[2015044] HEX

[2015044] HEX

James Welsby @ Royal Croquet Club – The Black Box

11:00pm, Wed 18 Feb 2015

It had not ben a great night of entertainment thus far, and I found myself running – well, jogging at a fair clip – halfway across a humid city to make it to HEX on time. I arrived just as the tail of the queue entered The Black Box, so I took a seat on an aisle and waited for the torrent of sweat to begin. And, as I waited, I tried to recollect what I knew about HEX… and the answer was a big fat bugger all. It had been heavily recommended by multiple friends, and it was supposedly a dance performance… but that was all the knowledge I had prior to the performance.

The lights drop, and there’s a few “woo!”s from the boisterous opening-night crowd. Low notes start playing, and everything starts feeling ominous. An immediately identifiable Grim Reaper very deliberately makes its way to the centre of the stage. Everything becomes super ominous.

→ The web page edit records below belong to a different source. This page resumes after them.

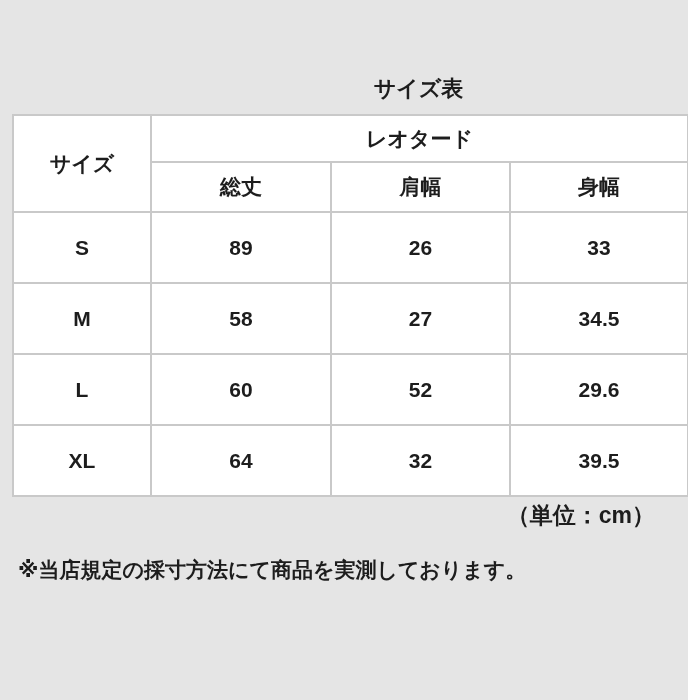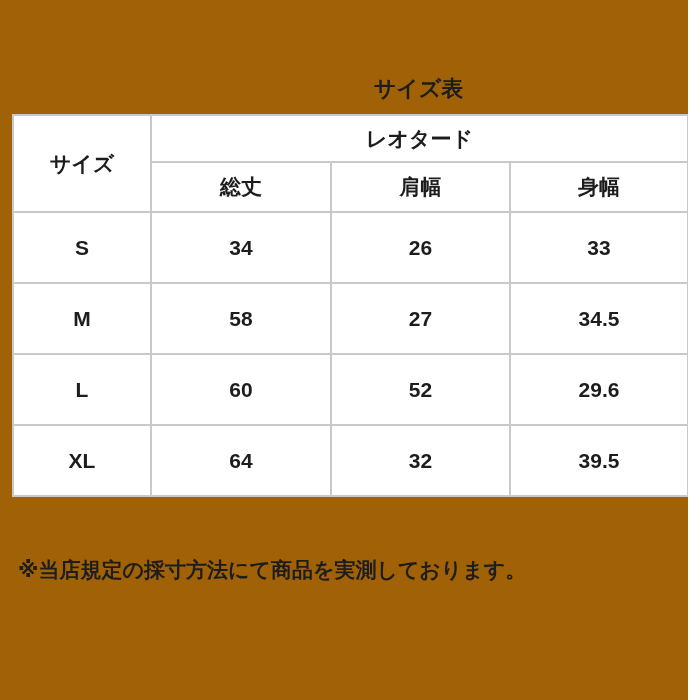"サイズ表" .canvas { background: #a16207 -> #e5e5e5 }
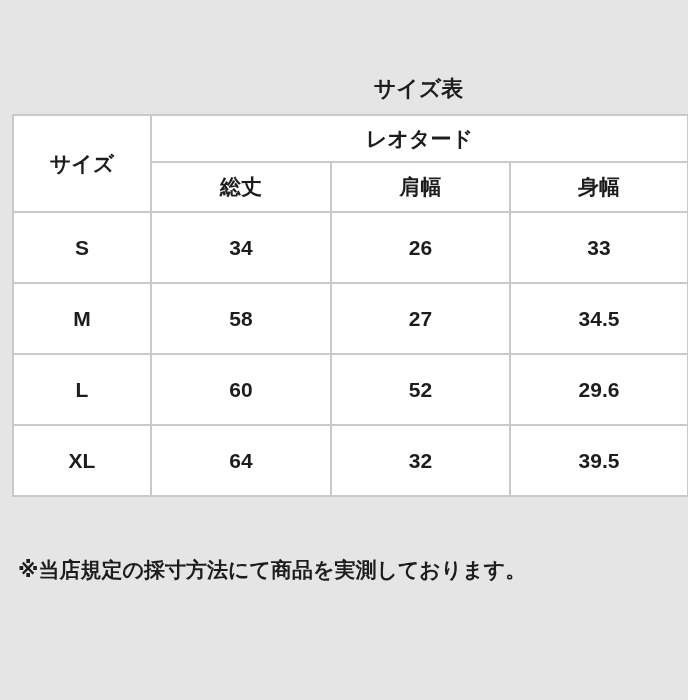"34" td { text: 34 -> 89 }
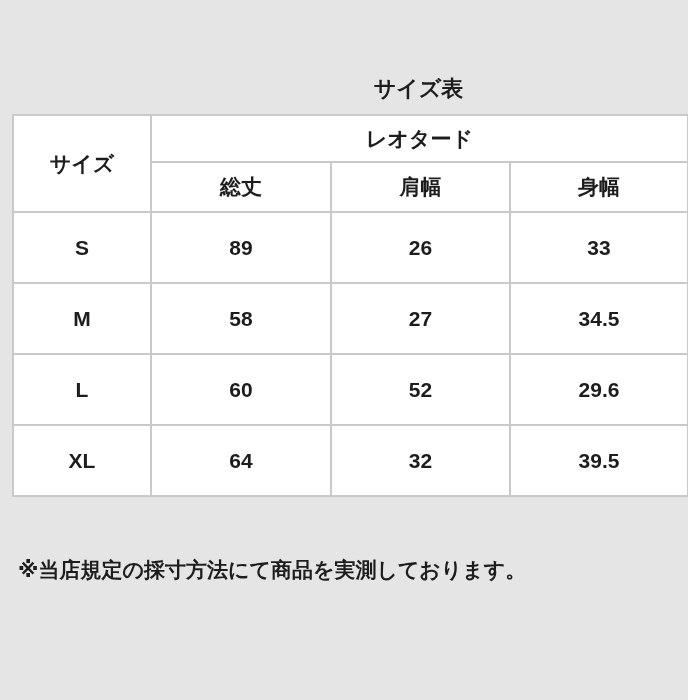"（単位：cm）" div.unit-note { html: none -> <div>（単位：cm）</div> }
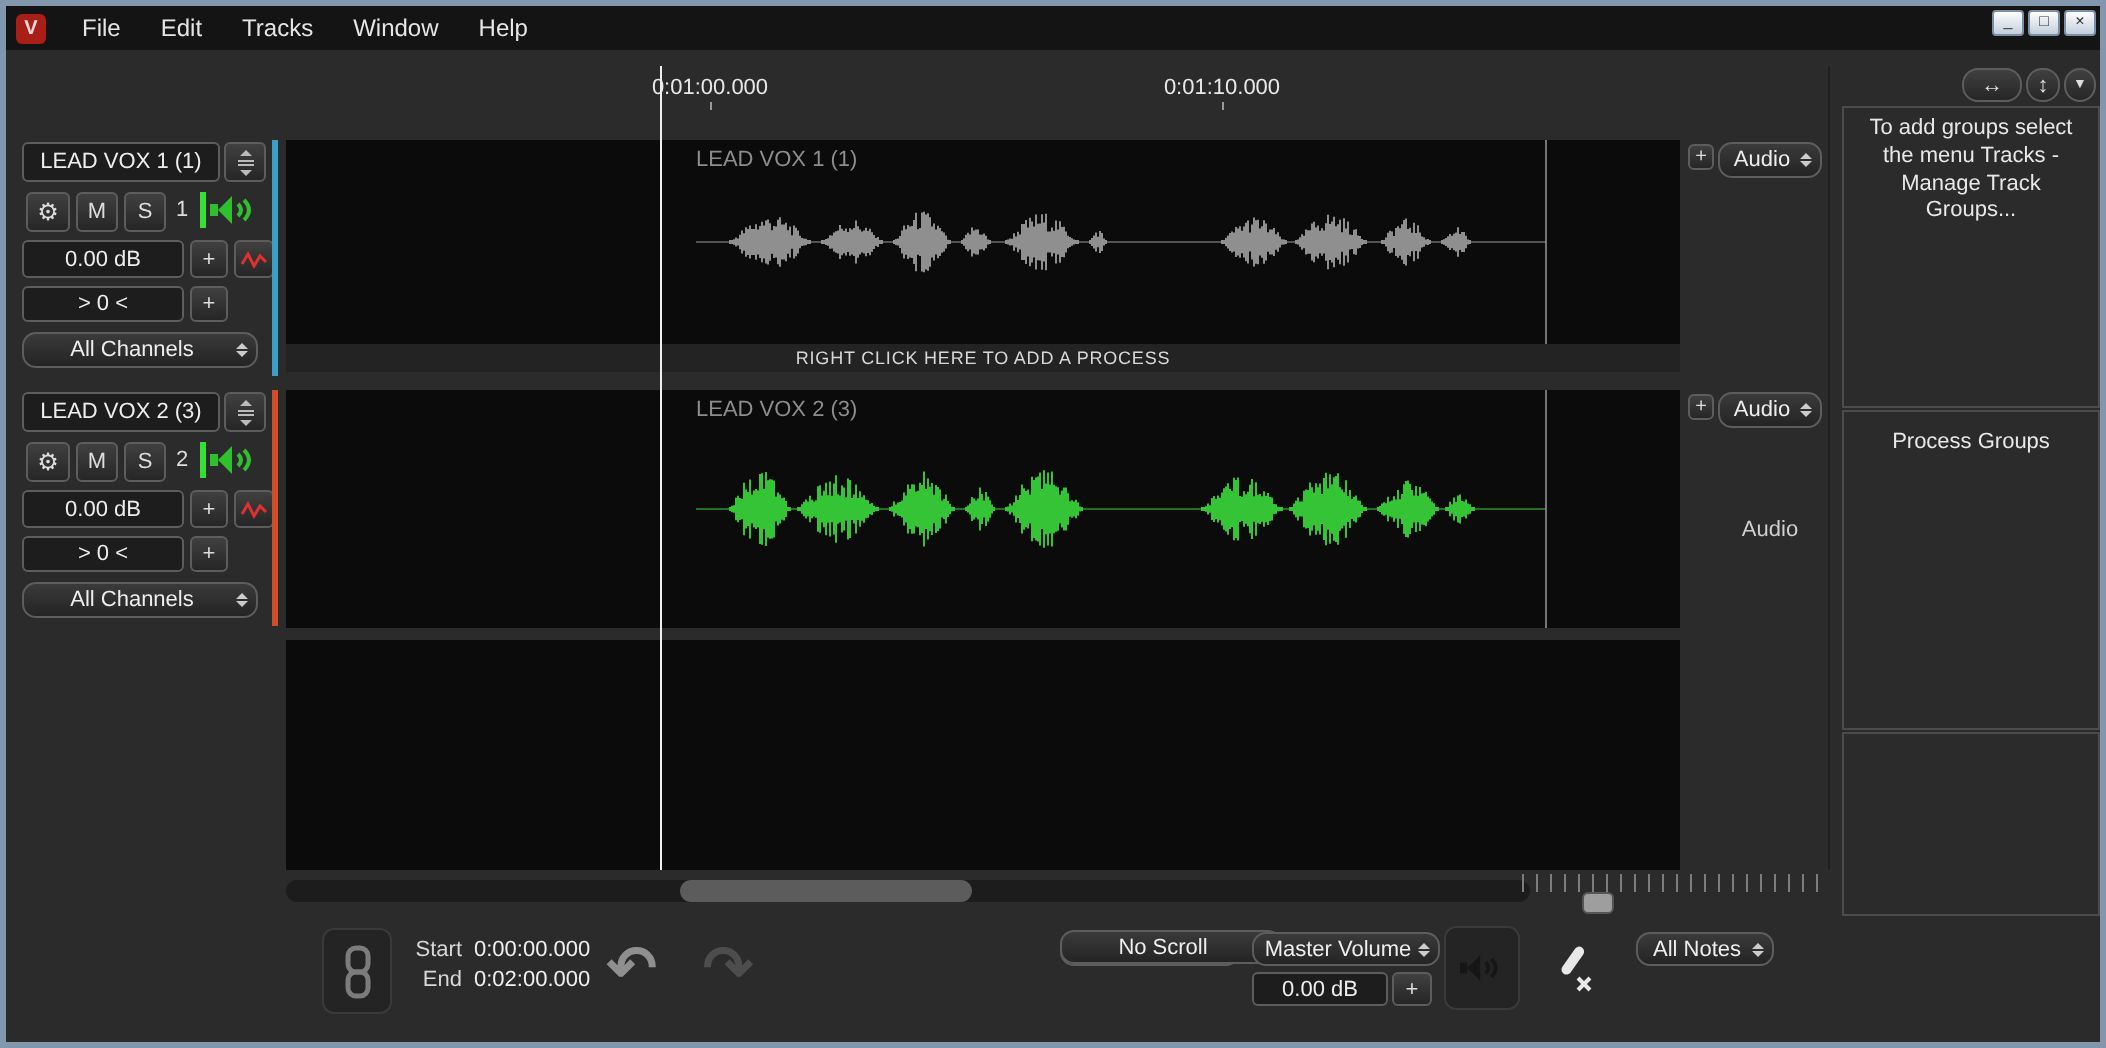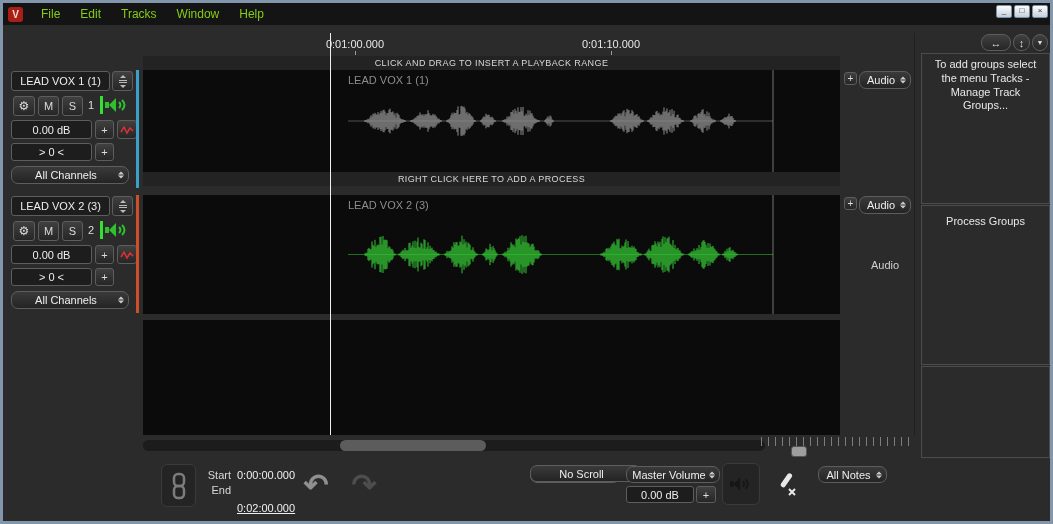"File" .menu-item { color: #84cc16 -> #e5e5e5 }
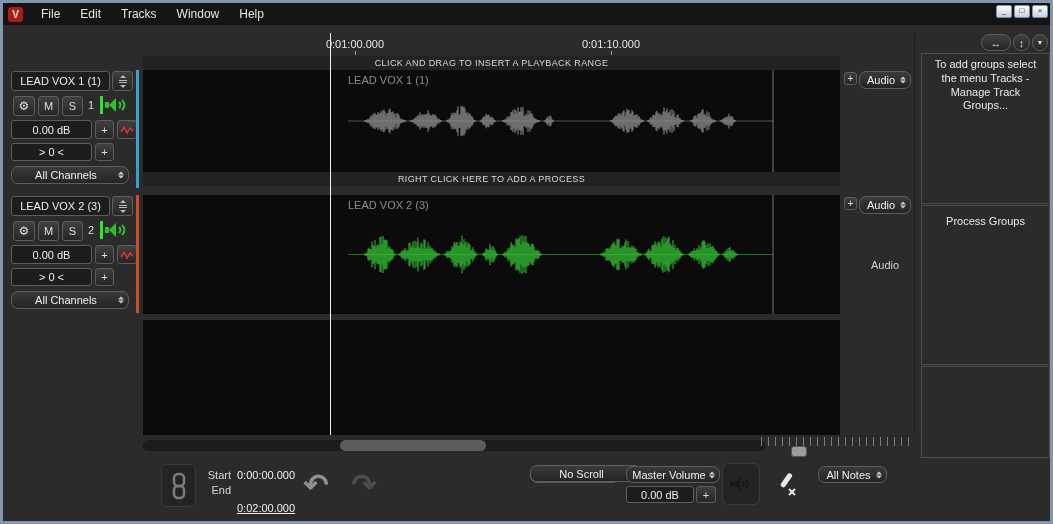"CLICK AND DRAG TO INSERT" div.hintbar { html: <div>CLICK AND DRAG TO INSERT A PLAYBACK RANGE</div> -> none }
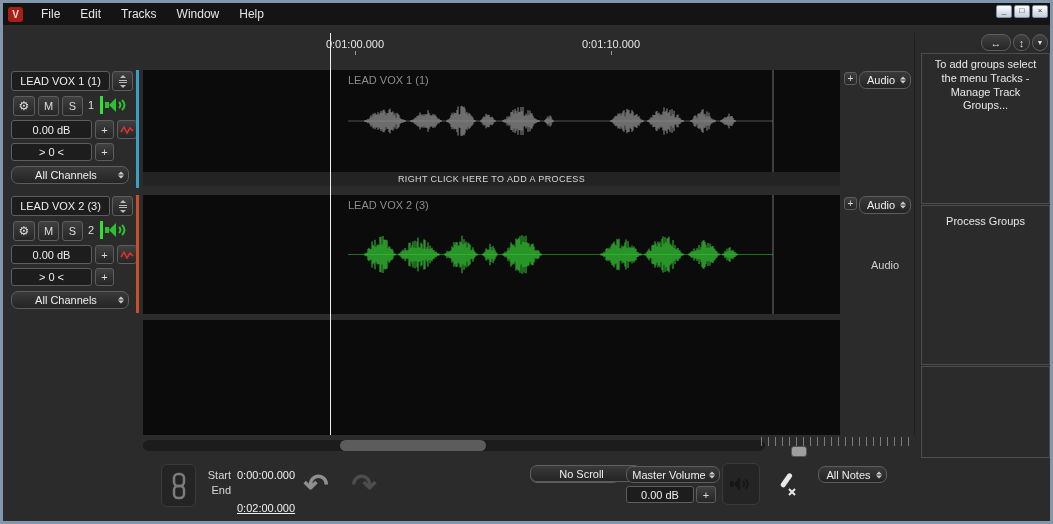"0:02:00.000" div.trans-lbl { text-decoration: underline -> none; top: 499px -> 481px }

And then a massive disco freakout happens. And it was glorious.

All of a sudden, HEX became an almost aggressively joyful dance piece… and the dancers (director/choreographer James Welsby, James Andrews, and Chafia Brooks) were excellent. The choreography makes full use of the space (and leverages the raked seating), creating a very dynamic performance. And Claudio Tocco’s sound design – including the gorgeous noise texture piece in the middle of the show – was absolutely perfect.

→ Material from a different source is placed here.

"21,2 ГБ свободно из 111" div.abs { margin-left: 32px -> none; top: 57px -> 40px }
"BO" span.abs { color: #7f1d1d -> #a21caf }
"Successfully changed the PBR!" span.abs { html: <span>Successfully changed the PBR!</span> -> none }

It struck me (within the opening third) that The Grim Reaper reminded me of the old AIDS awareness ads that ran on TV when I was in high school… and then it all made sense. HEX felt like a stylised peek at late-eighties gay club culture: the exuberance of the opening third, the powerful realisation of the threat accompanies the textured middle, with a bit of reclamation in the final act. The symbolic snapping of the Reaper’s scythe at the end of the show intimates that lessons have been learnt, and the spirit will not be dominated.

Even if I’ve got the message all wrong, I love love loved HEX. It was smart, it was funny, it was playful, it was bleak; and, most of all, it was genuinely exciting dance and movement.